So sucht die Postbank Finanzberatung gerade 1.000 Berater für ihren mobilen Vertrieb. Microsoft Deutschland will im kommenden Jahr 200 neue Mitarbeiter vor allem für Vertrieb und Services einstellen. Die Nürnberger Agentur Sellbytel, die für ihre Kunden Vertriebsdienstleistungen übernimmt, plant das neue Jahr mit 600 weiteren Mitarbeitern. Und während die Allianz 5.700 Stellen abbaut, verkneift sie sich in ihrer Vertriebsabteilung lieber die Magerkur: „2007 werden wir – wie auch in diesem Jahr – etwa 1.500 Neueinstellungen im Vertriebs-Außendienst tätigen“, heißt es aus dem Versicherungskonzern.
Quereinsteiger willkommen
Traumhafte Zeiten – nicht nur für die Profis. Denn kaum ein anderer Beruf ist so offen für Quereinsteiger aus allen akademischen und nichtakademischen Fachrichtungen. „Vertrieb ist im Grunde immer der Zweitberuf, für viele sogar der Drittberuf“, erklärt Wolfgang Nitsche. Dass viele Vertriebler früher etwas ganz anderes gemacht haben, ist für den Präsidenten des Bundesverbands Deutscher Verkaufs- und Vertriebsleiter (BDV) kein Problem.
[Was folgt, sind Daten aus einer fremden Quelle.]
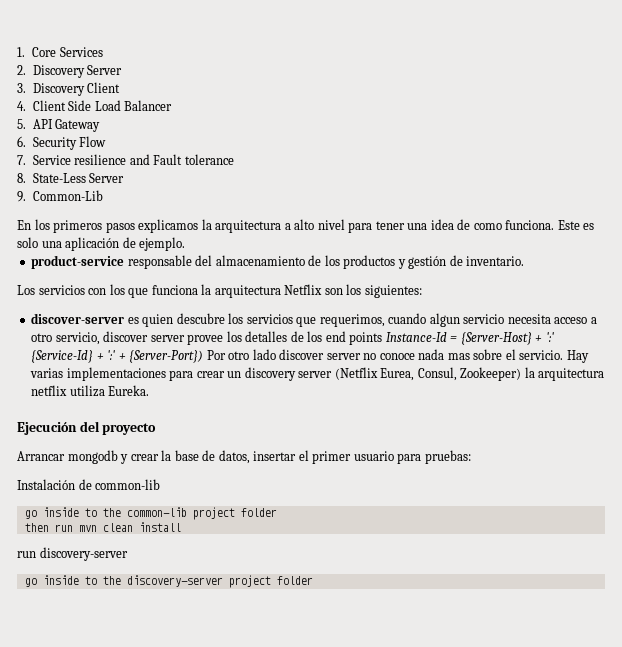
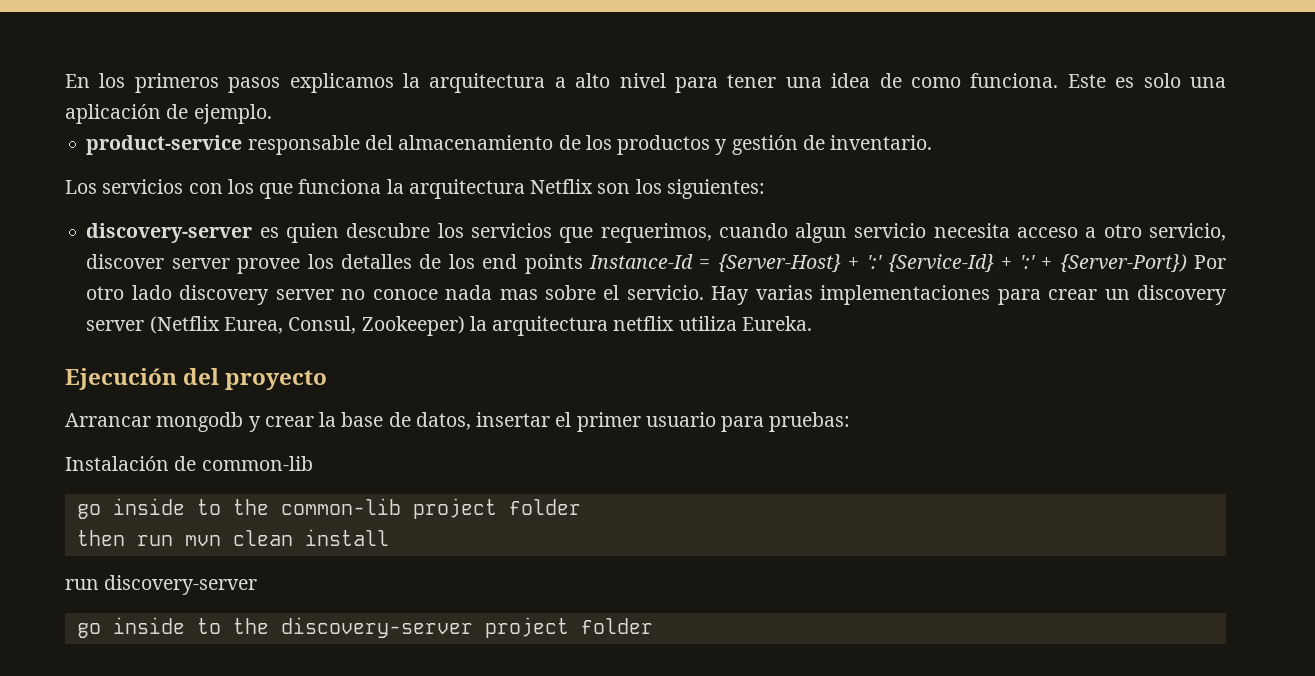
[17,47,103,57] [17,65,123,78] [17,82,121,96] [17,100,173,111] [17,119,101,132] [17,136,107,150] [17,154,234,165] [17,173,125,183] [17,190,103,202] 1. Core Services // 2. Discovery Server // 3. Discovery Client // 4. Client Side Load Balancer // 5. API Gateway // 6. Security Flow // 7. Service resilience and Fault tolerance // 8. State-Less Server // 9. Common-Lib // -> (65, 81) none
[31,313,125,324] discover-server -> [86,223,253,243] discovery-server
[279,349,325,360] discover -> [179,285,270,305] discovery

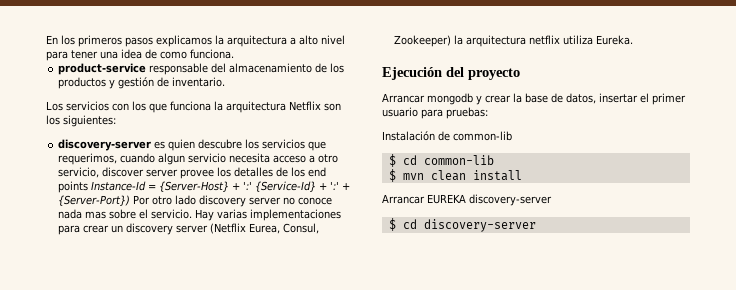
[1067,73,1226,88] [65,104,272,124] Este es solo una aplicación de ejemplo. -> (234, 54) none
[76,498,581,519] [76,530,173,546] go inside to the common-lib project folder // then run -> [388,154,494,167] [388,169,396,182] $ cd common-lib // $
[65,579,99,590] run -> [382,194,466,204] Arrancar EUREKA
[76,617,653,638] go inside to the discovery-server project folder -> [388,218,536,232] $ cd discovery-server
Geisteswissenschaftler sind in diesem Beruf ebenso willkommen wie BWLer, Mediziner oder Soziologen. Ex-Grundschullehrer Harald Schmidt fand hier seine neue Aufgabe, und Großkundenbetreuerin Katja Wendt gab einst das Marketing für eine Karriere im Vertrieb auf (siehe Porträts). Eine Studie der Personalberatung Personal Total, die im August 30.000 Stellenanzeigen auswertete, bestätigt den Trend: In 72 Prozent aller Angebote, die sich explizit an Quereinsteiger wenden, geht es um Vertrieb oder Außendienst.
„Bei vielen Unternehmen, wie Autovermietungen oder Hotels, sind Fachkenntnisse weniger wichtig“, erklärt HR Consultant Eric Wenzel. „Da geht es um die richtige Serviceeinstellung und um Gespür für Menschen. Stimmt die Persönlichkeit, dann kann vieles andere erlernt werden.“
McDonald´s ertragen
Dass man den Vertrieb im Blut haben müsse, ihn nicht lernen könne – in dieses Horn stoßen viele Fachleute. Nicht so Detlev Steffen, Personalreferent für den Außendienst bei der Krankenversicherung DKV: „Man kann sich vieles antrainieren“, weiß er aus seiner Schulungspraxis.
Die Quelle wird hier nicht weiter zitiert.